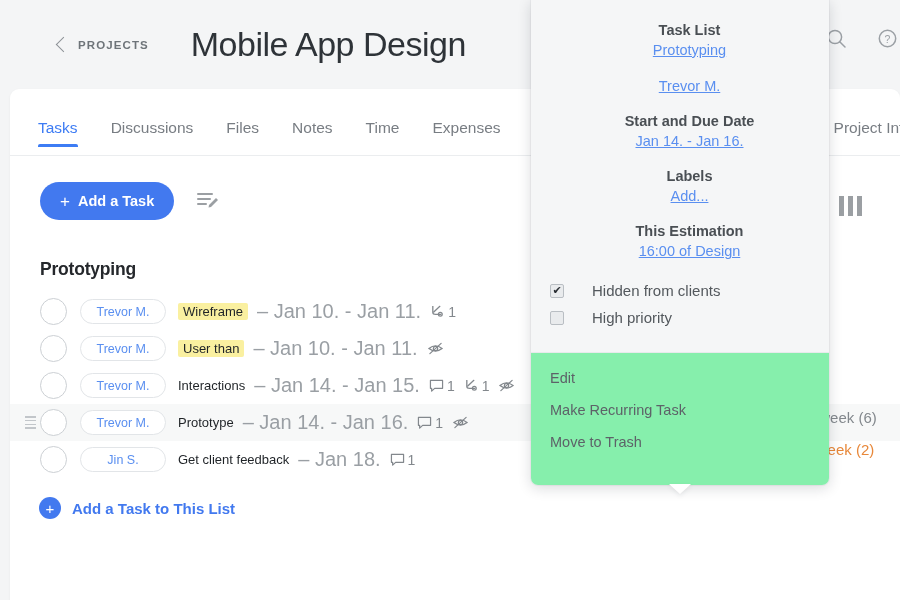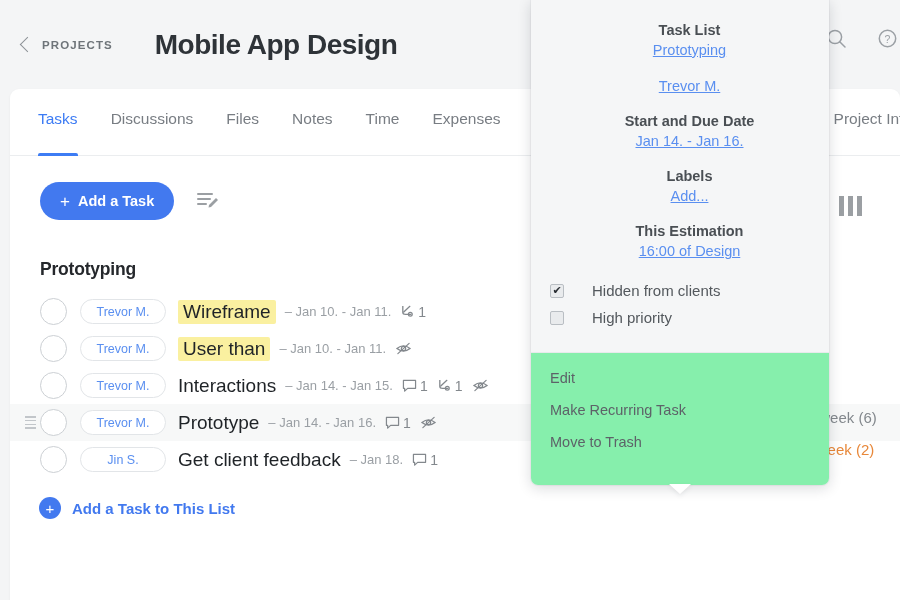--- a/index.html
+++ b/index.html
@@ -15,7 +15,7 @@
   .header {
     position: absolute; left: 0; top: 0; width: 900px; height: 89px;
     background: #f4f5f6;
-    display: flex; align-items: center;
+    display: flex; align-items: center; padding-left: 36px;
   }
   .back-link {
     display: flex; align-items: center; gap: 9px;

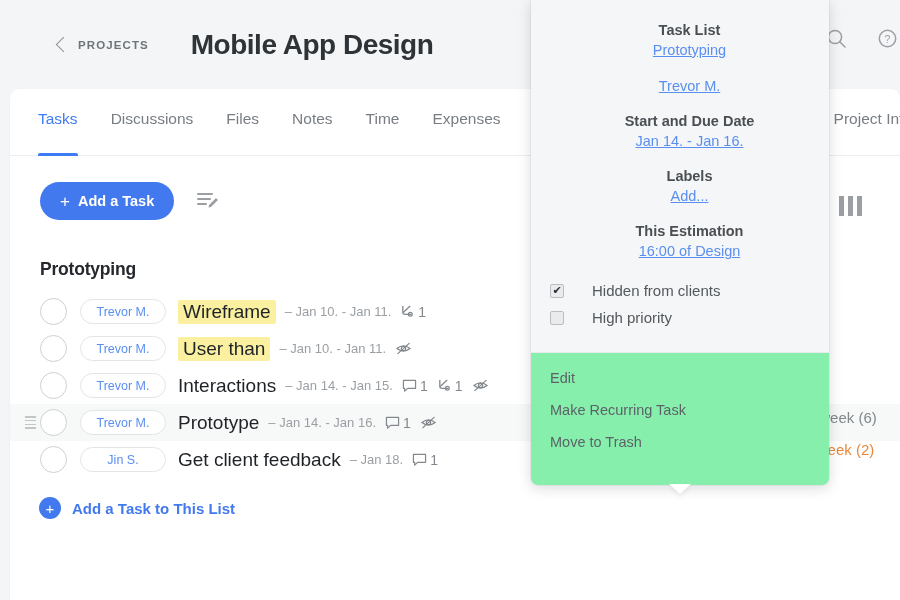--- a/index.html
+++ b/index.html
@@ -31,7 +31,7 @@
   }
   .proj-title {
     margin-left: 42px;
-    font-size: 28px; font-weight: 700; color: #2e3338; letter-spacing: -0.5px;
+    font-size: 34px; font-weight: 400; color: #2e3338; letter-spacing: -0.5px;
     white-space: nowrap;
   }
   .header-actions {

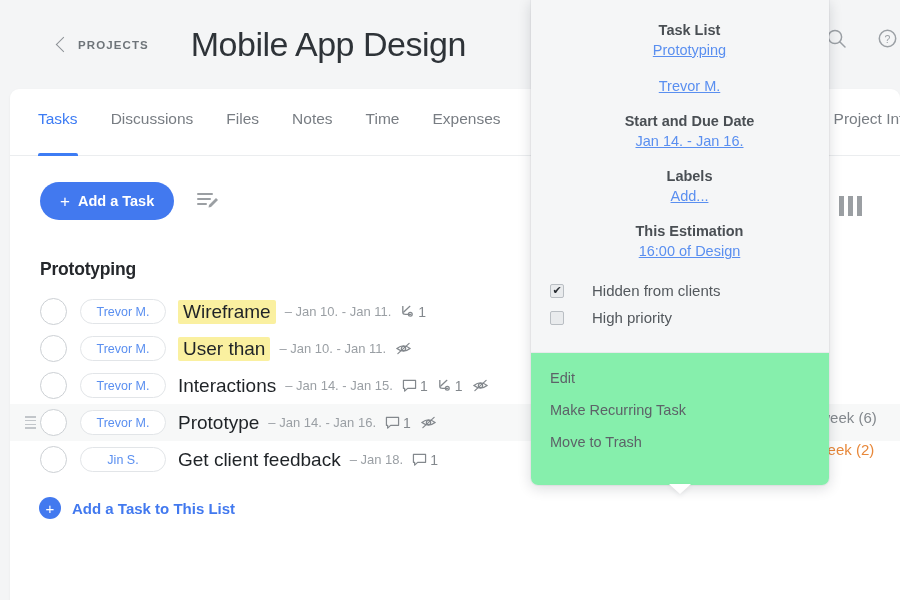--- a/index.html
+++ b/index.html
@@ -56,7 +56,7 @@
   }
   .tab {
     font-size: 15.5px; color: #787d83; margin-right: 33px;
-    cursor: pointer; white-space: nowrap; padding-bottom: 28px; padding-top: 22px;
+    cursor: pointer; white-space: nowrap; padding-bottom: 10px; padding-top: 22px;
     position: relative;
   }
   .tab.active { color: #3d7cf4; font-weight: 400; }

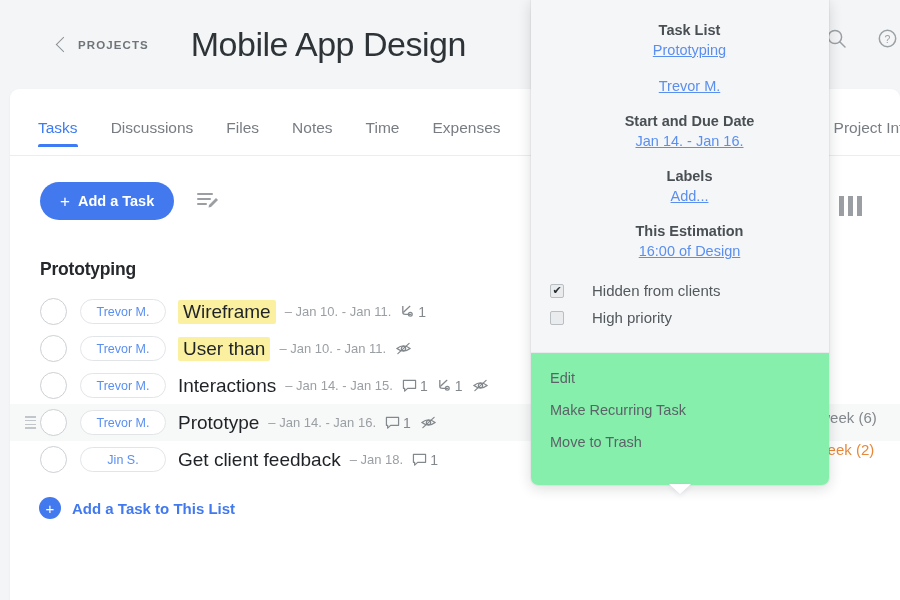--- a/index.html
+++ b/index.html
@@ -122,7 +122,7 @@
     padding: 0 11px; cursor: pointer; white-space: nowrap;
   }
   .task-name {
-    margin-left: 12px; font-size: 19px; color: #1f2327;
+    margin-left: 12px; font-size: 13px; color: #1f2327;
     white-space: nowrap;
   }
   .task-name.hl {

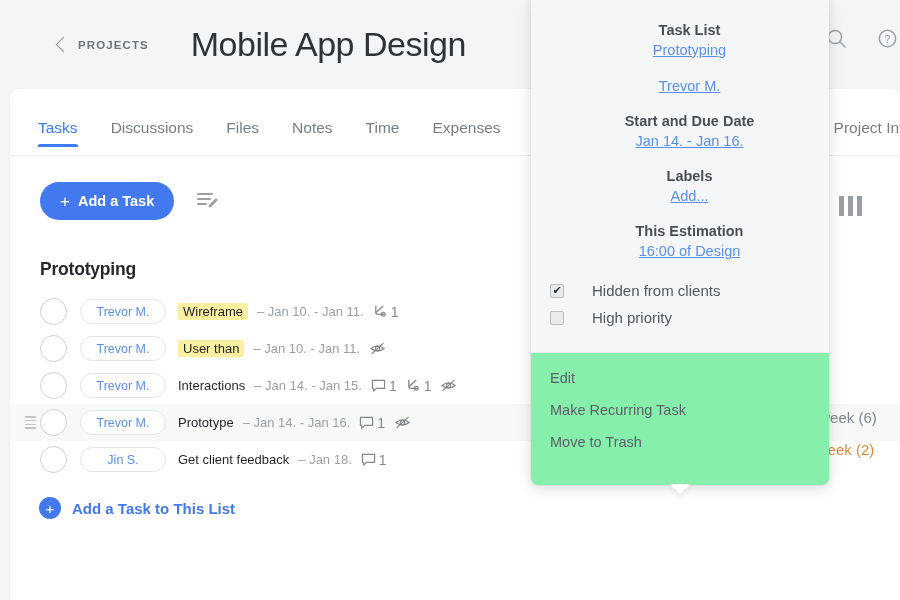--- a/index.html
+++ b/index.html
@@ -129,7 +129,7 @@
     background: #faf0a0; padding: 1px 5px; border-radius: 2px;
   }
   .task-dates {
-    margin-left: 9px; font-size: 13px; color: #9a9fa4; white-space: nowrap;
+    margin-left: 9px; font-size: 20px; color: #9a9fa4; white-space: nowrap;
   }
   .meta { display: inline-flex; align-items: center; gap: 3px; margin-left: 9px; }
   .meta-num { font-size: 14px; color: #83888d; }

········

→ **WHAT IS NEEDED**
In the records, find every line that has the string "weight" and copy it.

→ **ANSWER TO THIS TASK**
-    font-size: 28px; font-weight: 700; color: #2e3338; letter-spacing: -0.5px;
+    font-size: 34px; font-weight: 400; color: #2e3338; letter-spacing: -0.5px;
   .tab.active { color: #3d7cf4; font-weight: 400; }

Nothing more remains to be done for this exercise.